**Code change snippets**.
═══

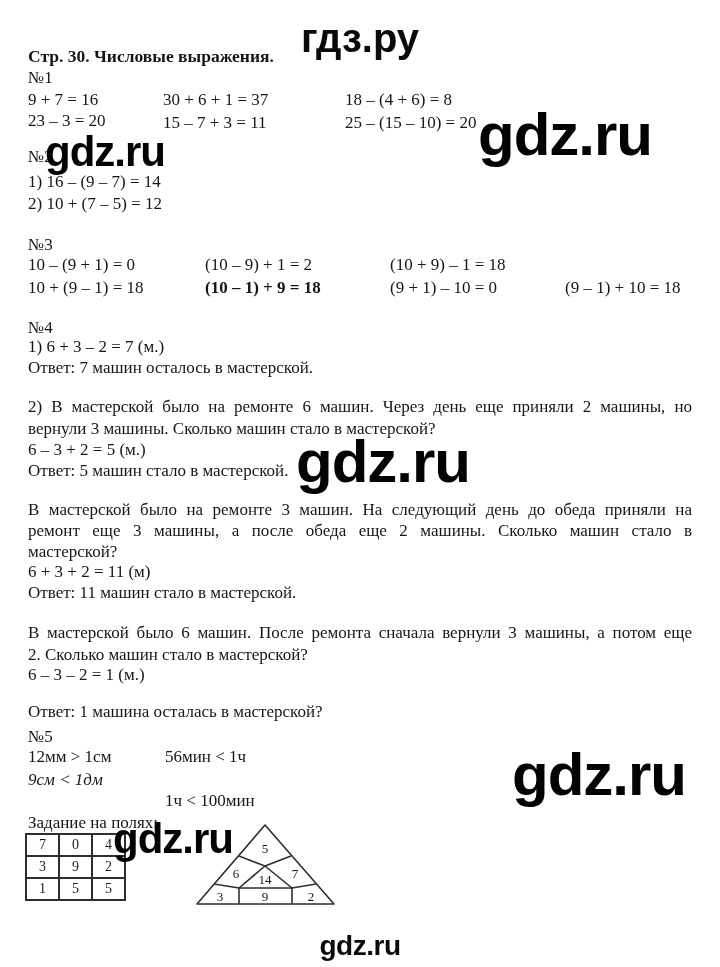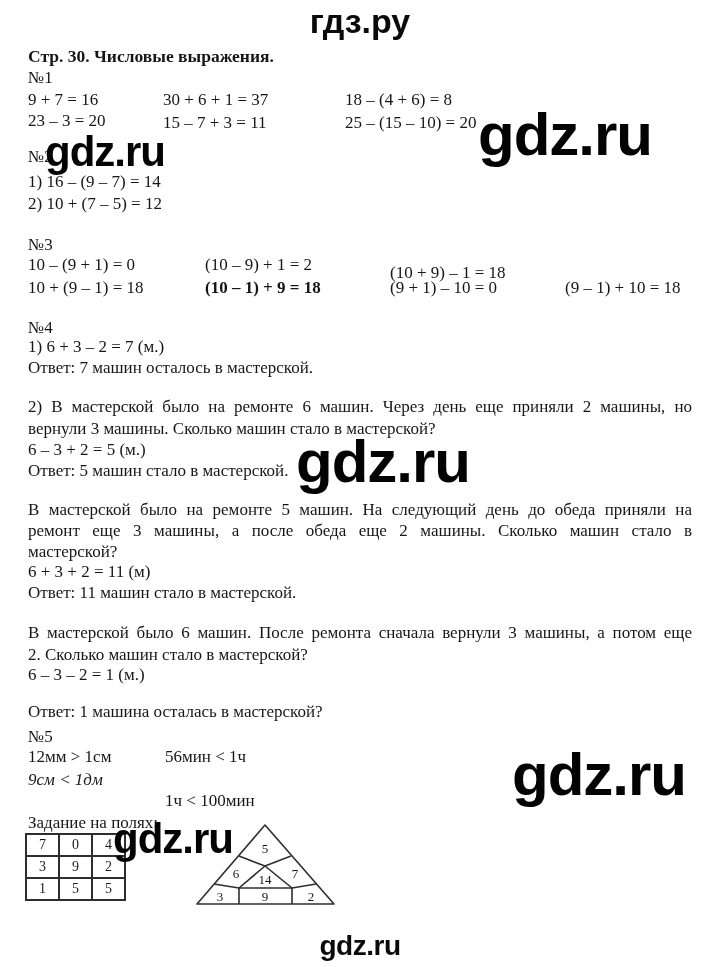--- a/index.html
+++ b/index.html
@@ -33,7 +33,7 @@
 </head>
 <body>
 
-<div class="logo" style="top:4px;font-size:34px;">гдз.ру</div>
+<div class="logo" style="top:18px;font-size:40px;">гдз.ру</div>
 
 <div class="abs page-title" style="left:28px;top:46px;">Стр. 30. Числовые выражения.</div>
 

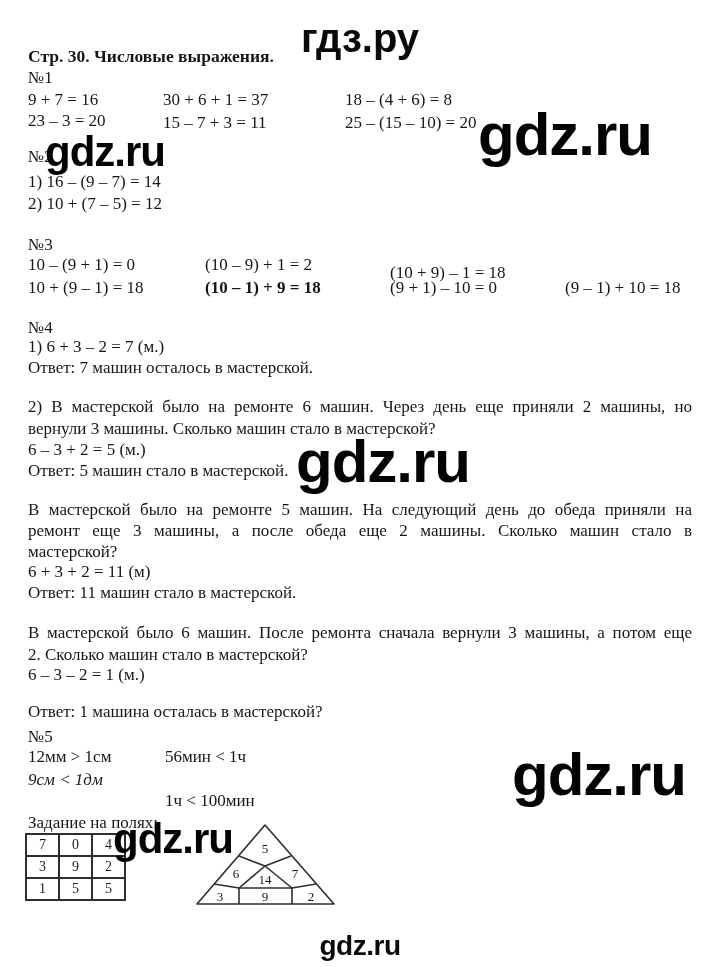--- a/index.html
+++ b/index.html
@@ -55,7 +55,7 @@
 <div class="abs tlabel" style="left:28px;top:235px;">№3</div>
 <div class="abs eq" style="left:28px;top:255px;">10 – (9 + 1) = 0</div>
 <div class="abs eq" style="left:205px;top:255px;">(10 – 9) + 1 = 2</div>
-<div class="abs eq" style="left:390px;top:255px;margin-top:8px;">(10 + 9) – 1 = 18</div>
+<div class="abs eq" style="left:390px;top:255px;">(10 + 9) – 1 = 18</div>
 <div class="abs eq" style="left:28px;top:278px;">10 + (9 – 1) = 18</div>
 <div class="abs eq" style="left:205px;top:278px;font-weight:bold;">(10 – 1) + 9 = 18</div>
 <div class="abs eq" style="left:390px;top:278px;">(9 + 1) – 10 = 0</div>

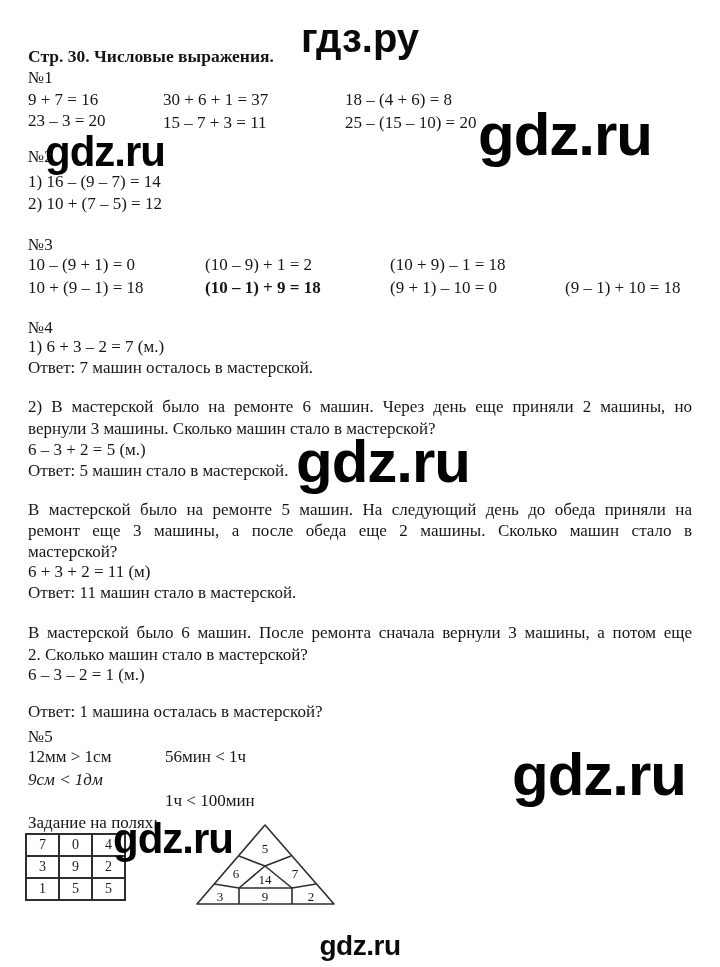--- a/index.html
+++ b/index.html
@@ -71,7 +71,7 @@
 <div class="abs eq" style="left:28px;top:461px;">Ответ: 5 машин стало в мастерской.</div>
 <div class="wm" style="left:296px;top:432px;font-size:60px;">gdz.ru</div>
 
-<div class="jline" style="top:499px;">В мастерской было на ремонте 5 машин. На следующий день до обеда приняли на</div>
+<div class="jline" style="top:499px;">В мастерской было на ремонте 3 машин. На следующий день до обеда приняли на</div>
 <div class="jline" style="top:520px;">ремонт еще 3 машины, а после обеда еще 2 машины. Сколько машин стало в</div>
 <div class="jline jlast" style="top:541px;">мастерской?</div>
 <div class="abs eq" style="left:28px;top:562px;">6 + 3 + 2 = 11 (м)</div>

═══

**HOW TO COMPLETE THIS TASK**. Output all the records, word for word, with no pictures in the copy.

**WRITTEN RESPONSE**.
--- a/index.html
+++ b/index.html
@@ -33,7 +33,7 @@
 </head>
 <body>
 
-<div class="logo" style="top:4px;font-size:34px;">гдз.ру</div>
+<div class="logo" style="top:18px;font-size:40px;">гдз.ру</div>
 
 <div class="abs page-title" style="left:28px;top:46px;">Стр. 30. Числовые выражения.</div>
 

--- a/index.html
+++ b/index.html
@@ -55,7 +55,7 @@
 <div class="abs tlabel" style="left:28px;top:235px;">№3</div>
 <div class="abs eq" style="left:28px;top:255px;">10 – (9 + 1) = 0</div>
 <div class="abs eq" style="left:205px;top:255px;">(10 – 9) + 1 = 2</div>
-<div class="abs eq" style="left:390px;top:255px;margin-top:8px;">(10 + 9) – 1 = 18</div>
+<div class="abs eq" style="left:390px;top:255px;">(10 + 9) – 1 = 18</div>
 <div class="abs eq" style="left:28px;top:278px;">10 + (9 – 1) = 18</div>
 <div class="abs eq" style="left:205px;top:278px;font-weight:bold;">(10 – 1) + 9 = 18</div>
 <div class="abs eq" style="left:390px;top:278px;">(9 + 1) – 10 = 0</div>

--- a/index.html
+++ b/index.html
@@ -71,7 +71,7 @@
 <div class="abs eq" style="left:28px;top:461px;">Ответ: 5 машин стало в мастерской.</div>
 <div class="wm" style="left:296px;top:432px;font-size:60px;">gdz.ru</div>
 
-<div class="jline" style="top:499px;">В мастерской было на ремонте 5 машин. На следующий день до обеда приняли на</div>
+<div class="jline" style="top:499px;">В мастерской было на ремонте 3 машин. На следующий день до обеда приняли на</div>
 <div class="jline" style="top:520px;">ремонт еще 3 машины, а после обеда еще 2 машины. Сколько машин стало в</div>
 <div class="jline jlast" style="top:541px;">мастерской?</div>
 <div class="abs eq" style="left:28px;top:562px;">6 + 3 + 2 = 11 (м)</div>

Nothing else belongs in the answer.